Nine slides were produced using an Affymetrix Arabidopis chip (ATH1-121501) with 22810 probes arranged in a 712 x 712 grid. Arabidopis is a simple plant often used in gene studies. The CEL file data for these chips are stored in the files hyb1191.CEL-hyb11400.CEL and the layout of probes and quality control units can be found in the CDF file ATH1-121501B.CDF. The 9 slides have three replicates of three targets applied to them.
Import the example data
These example data files can be found in this downloadable file Microarrays.zip. These should then be unzipped to the folder C:\Program Files\GenxxEd\Data. (Replace ‘xx‘ with your Genstat version number e.g. ‘Gen21Ed’. This will create a Microarrays folder under Data).
If you do not have rights to unzip files to that directory, then they can be placed in any directory, but will not be found in the File | Open Example Data Sets menu.
If you are unsure of how to unzip the files, then opening the Microarrays.zip file with File | Open will let you select a file from the zip file.
Calculate expression values
To calculate expression values for these 9 slides, we first need to open the files. The CEL and CDF files can be opened individually using the menu File>Open. You can also open files from the menu by selecting Stats>Microarrays>Data>Affymetrix CEL Files as shown below:
To select the CEL files click on the browse button and select all the files as shown below:
The CEL files will be opened in the order that the files appear in the list. Use the Up and Down buttons to rearrange the order of the CEL files within the list.

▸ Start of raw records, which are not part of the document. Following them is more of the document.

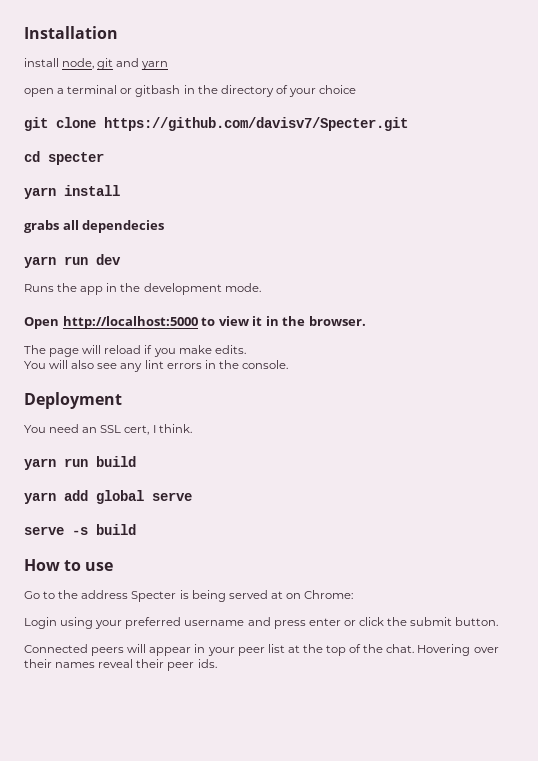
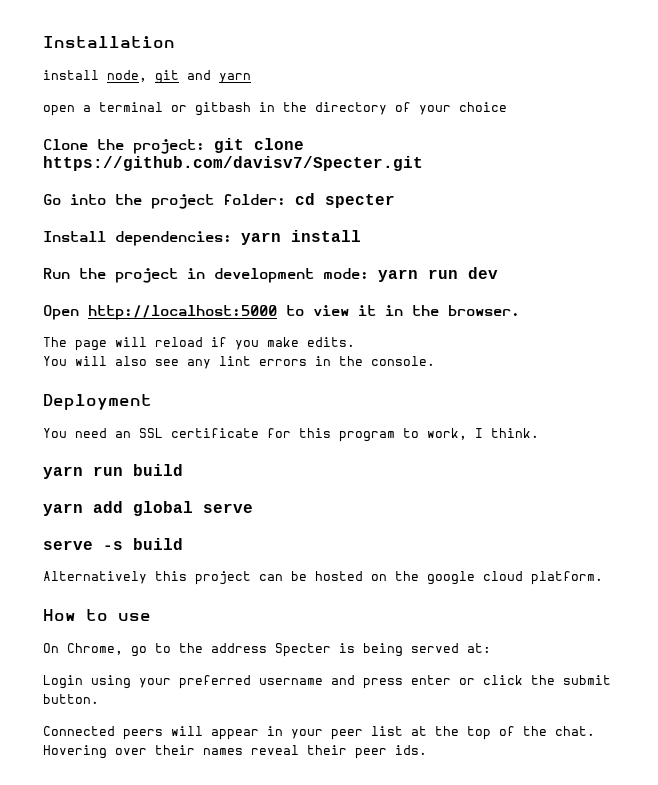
- git clone https://github.com/davisv7/Specter.git
+ Clone the project: git clone https://github.com/davisv7/Specter.git
- cd specter
+ Go into the project folder: cd specter
- yarn install
+ Install dependencies: yarn install
- grabs all dependecies
- yarn run dev
- Runs the app in the development mode.
+ Run the project in development mode: yarn run dev
- You need an SSL cert, I think.
+ You need an SSL certificate for this program to work, I think.
+ Alternatively this project can be hosted on the google cloud platform.
- Go to the address Specter is being served at on Chrome:
+ On Chrome, go to the address Specter is being served at:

Once the CEL files have been selected the corresponding CDF file can be selected by clicking the Browse button adjacent to the CDF file field and selecting the file ATH1-121501B.CDF. Selecting this file will result in the completed menu shown below.
Clicking Open will display the following menu
Select the option for batch processing with the RMA method, and provide the filename, Expressions.gsh, to save the results. Note, this analysis can be very slow, as each CEL file contains over half a million observations. However, the results for the batch processing can be found in the Genstat spreadsheet file Hyb-Expressions.gsh in the the downloadable Microarrays.zip file.
Opening the CEL files or opening the file Hyb-Expressions.gsh will produce a spreadsheet containing the following columns:
Opening the Expressions.gsh spreadsheet that was saved to your working directory produces a spreadsheet containing the following columns.
The data can be summarized using a single channel analysis of variance. Before the analysis can be performed the structure of the targets applied to the slides is required. This structure can be found in the file HybFiles.gsh. To open this file select File | Open and navigate to the same location where you found the .CEL files, then select the file HybFiles.gsh and click Open.
This will open the spreadsheet shown below.
Now, to summarize the data select Stats>Microarrays>Analyse>One Channel ANOVA. The image below shows the menu with the data names entered in the fields.
To estimate the difference between the standard treatment and the other two cell lines, we can specify a contrast, by clicking on the Contrasts button. This opens the following menu:
Here we have selected the Target factor for the contrasts factor, set the number of contrasts to 2 and the comparisons contrast type. Clicking OK creates a blank matrix spreadsheet with 2 rows and 3 columns where the values for the contrasts can be entered. In this matrix (see below) we have entered 2 contrasts; the first compares line 1 vs the standard and the second line 2 vs the standard.
Returning to the single channel ANOVA menu, we now set additional options and specify the names of structures to save the results into. Clicking on the Options button opens the menu shown below. Here we have left the options at their default settings.
The results from the analysis can be stored when the analysis is run. To store the results the names of the structures to save the results need to be supplied before running the analysis. To do this click the Store button. This opens the menu below where you can specify the items to be saved. The options at the bottom of the dialog can be used to control whether the results are to be displayed into spreadsheets.
Returning to the one channel ANOVA menu and clicking Run produces an analysis of variance for each probe and displays the stored results in a spreadsheet (as shown below). This may take some time to appear.
An alternative way to analyse this data would be to use the Robust Means Analysis menu. To access this select Stats>Microarrays>Analyse>Robust Means Analysis. The image below shows the menu with the fields entered to perform the analysis.
Similar to the single channel analysis of variance menu, options can be set for this menu by clicking the Options button. The image below shows the default options set for a robust means analysis.